— Assigned task —
From the line that contains "44px; top: 379px;" to the last line of the entries, set down each line exactly as written, both ends included, with nothing else.

[Input material]

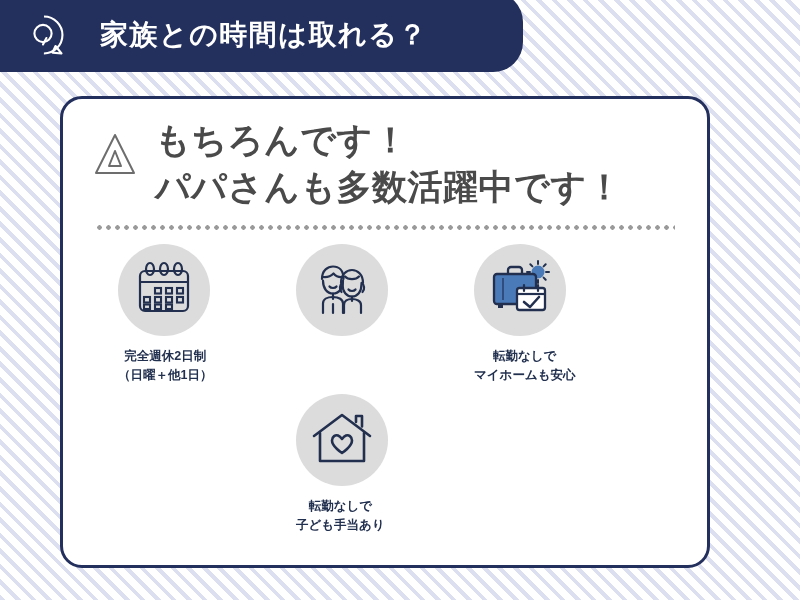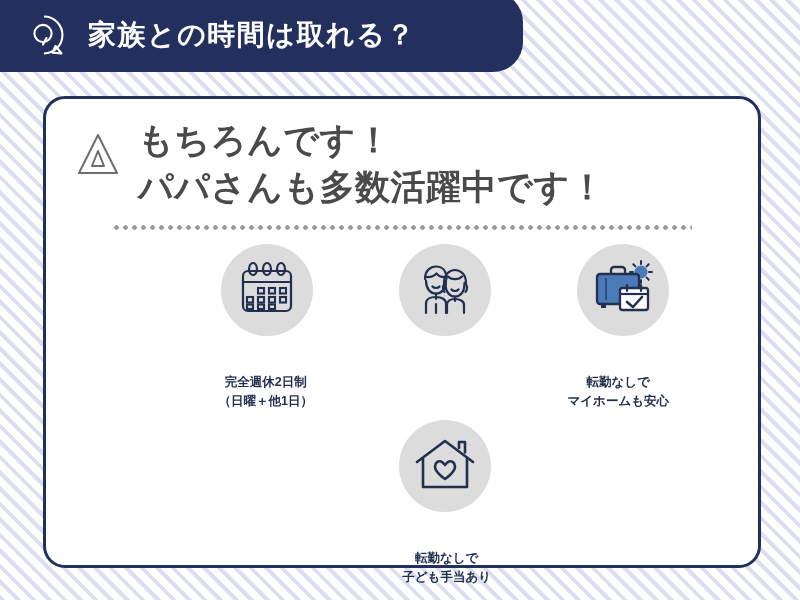--- a/index.html
+++ b/index.html
@@ -47,31 +47,31 @@
     width: 44px;
     height: 44px;
     flex: 0 0 auto;
     margin-top: 6px;
   }
   #header-title {
     color: #ffffff;
     font-size: 28px;
     font-weight: bold;
     letter-spacing: 1.5px;
-    margin-left: 22px;
+    margin-left: 34px;
     margin-top: 6px;
     white-space: nowrap;
   }
 
   
   #answer-card {
     position: absolute;
-    left: 43px;
+    left: 60px;
     top: 96px;
-    width: 718px;
+    width: 650px;
     height: 472px;
     background: #ffffff;
     border: 3px solid #232f5c;
     border-radius: 22px;
     box-sizing: border-box;
   }
 
   #answer-head {
     display: flex;
     align-items: flex-start;
@@ -110,22 +110,21 @@
     display: flex;
     justify-content: center;
     margin-top: 14px;
   }
   #row-bottom { margin-top: 10px; }
 
   .feature-item {
     width: 178px;
     display: flex;
     flex-direction: column;
-    align-items: flex-end;
-    gap: 26px;
+    align-items: flex-start;
   }
   .icon-circle {
     width: 92px;
     height: 92px;
     border-radius: 50%;
     background: #dcdcdc;
     display: flex;
     align-items: center;
     justify-content: center;
   }

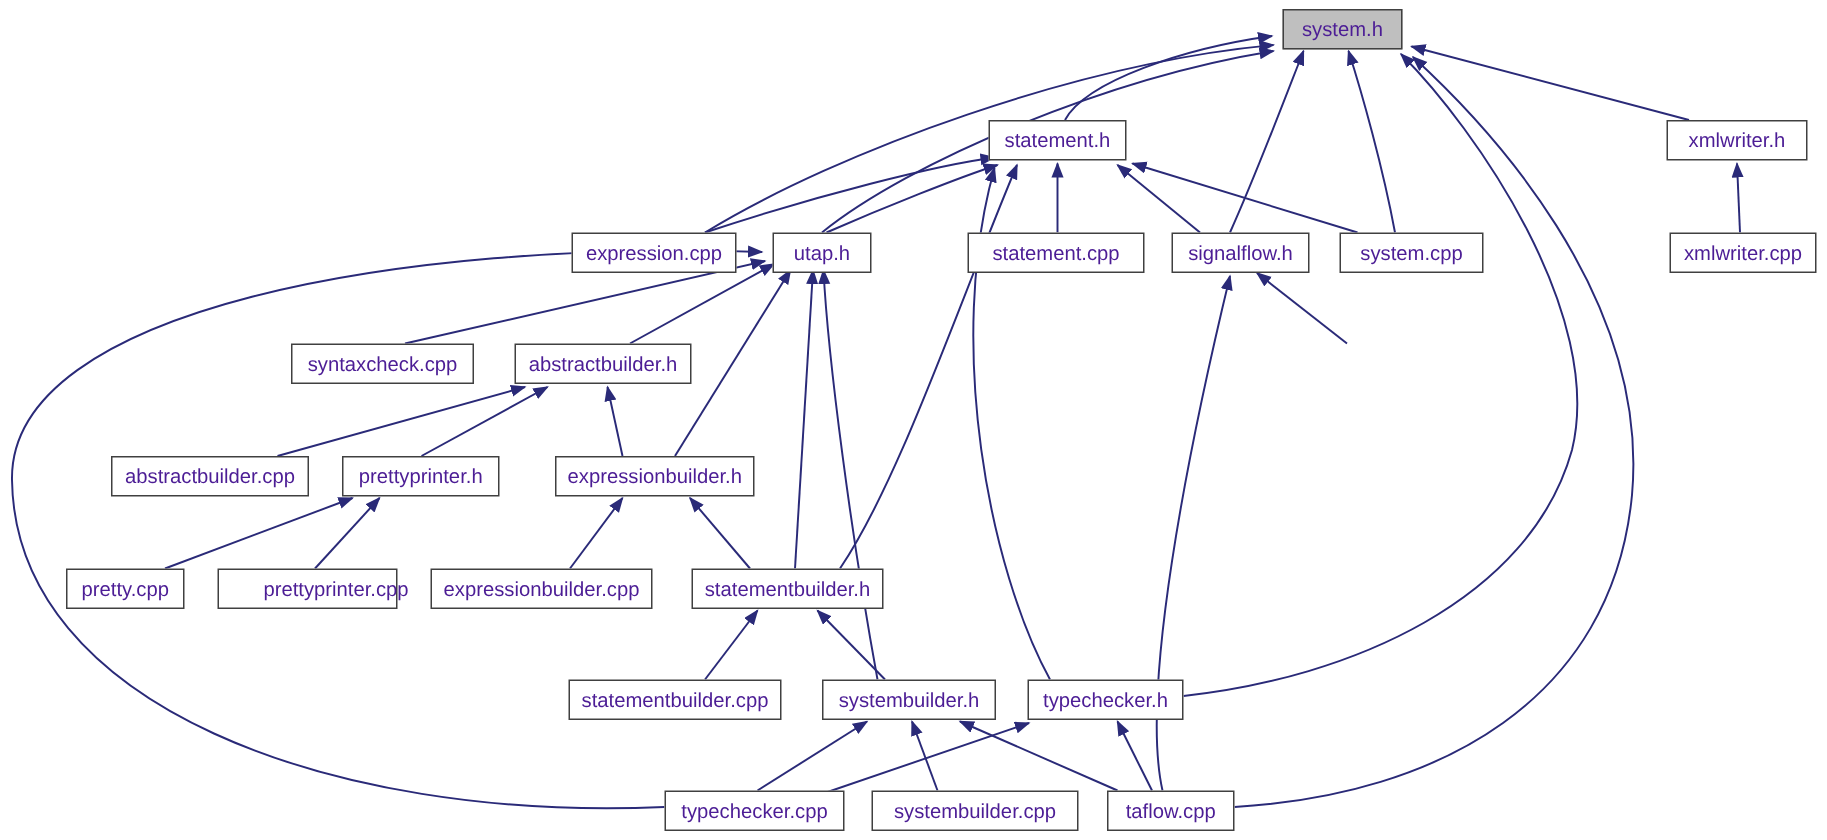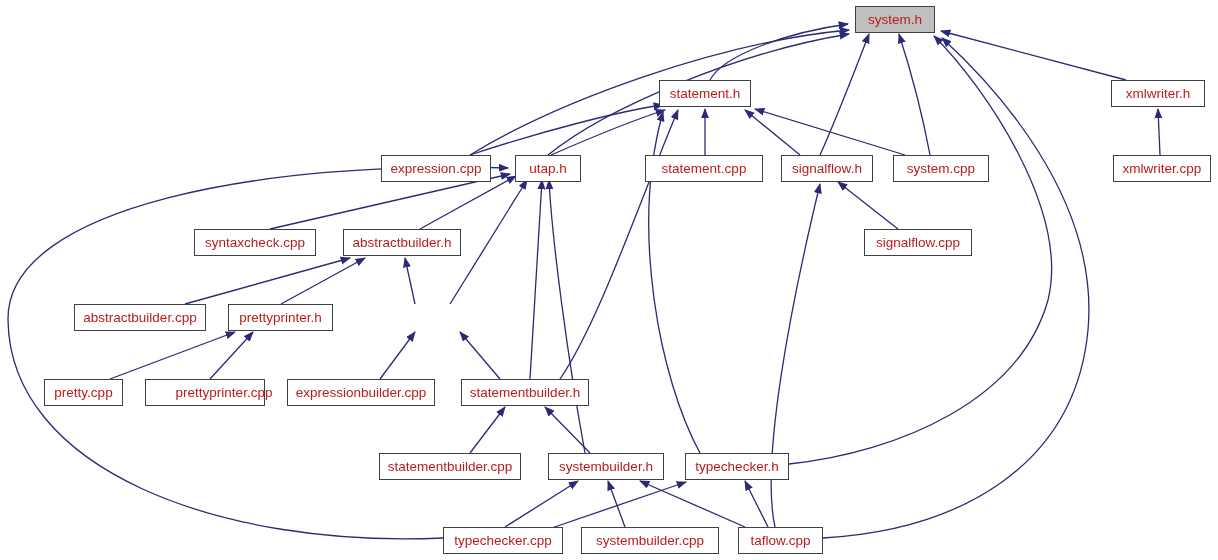--- a/index.html
+++ b/index.html
@@ -30,21 +30,21 @@
     height: 560px;
   }
   .node {
     position: absolute;
     box-sizing: border-box;
     display: flex;
     align-items: center;
     justify-content: center;
     border: 1px solid #404040;
     background: #ffffff;
-    color: #b91c1c;
+    color: #4c1d95;
     font-size: 13.5px;
     line-height: 1;
     white-space: nowrap;
     height: 27px;
   }
   .node.root {
     background: #bfbfbf;
     border-color: #404040;
   }
 </style>
@@ -126,28 +126,28 @@
       </div>
       <div class="node" style="left: 1113px; top: 155px; width: 98px;">
         <span>xmlwriter.cpp</span>
       </div>
       <div class="node" style="left: 194px; top: 229px; width: 122px;">
         <span>syntaxcheck.cpp</span>
       </div>
       <div class="node" style="left: 343px; top: 229px; width: 118px;">
         <span>abstractbuilder.h</span>
       </div>
-      <div class="node" style="left: 864px; top: 229px; width: 108px;">
-        <span>signalflow.cpp</span>
-      </div>
       <div class="node" style="left: 228px; top: 304px; width: 105px;">
         <span>prettyprinter.h</span>
       </div>
       <div class="node" style="left: 74px; top: 304px; width: 132px;">
         <span>abstractbuilder.cpp</span>
+      </div>
+      <div class="node" style="left: 370px; top: 304px; width: 133px;">
+        <span>expressionbuilder.h</span>
       </div>
       <div class="node" style="left: 44px; top: 379px; width: 79px;">
         <span>pretty.cpp</span>
       </div>
       <div class="node" style="left: 145px; top: 379px; width: 120px; padding-left: 38px;">
         <span>prettyprinter.cpp</span>
       </div>
       <div class="node" style="left: 287px; top: 379px; width: 148px;">
         <span>expressionbuilder.cpp</span>
       </div>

[/Input material]

— Task result —
       <div class="node" style="left: 44px; top: 379px; width: 79px;">
         <span>pretty.cpp</span>
       </div>
       <div class="node" style="left: 145px; top: 379px; width: 120px; padding-left: 38px;">
         <span>prettyprinter.cpp</span>
       </div>
       <div class="node" style="left: 287px; top: 379px; width: 148px;">
         <span>expressionbuilder.cpp</span>
       </div>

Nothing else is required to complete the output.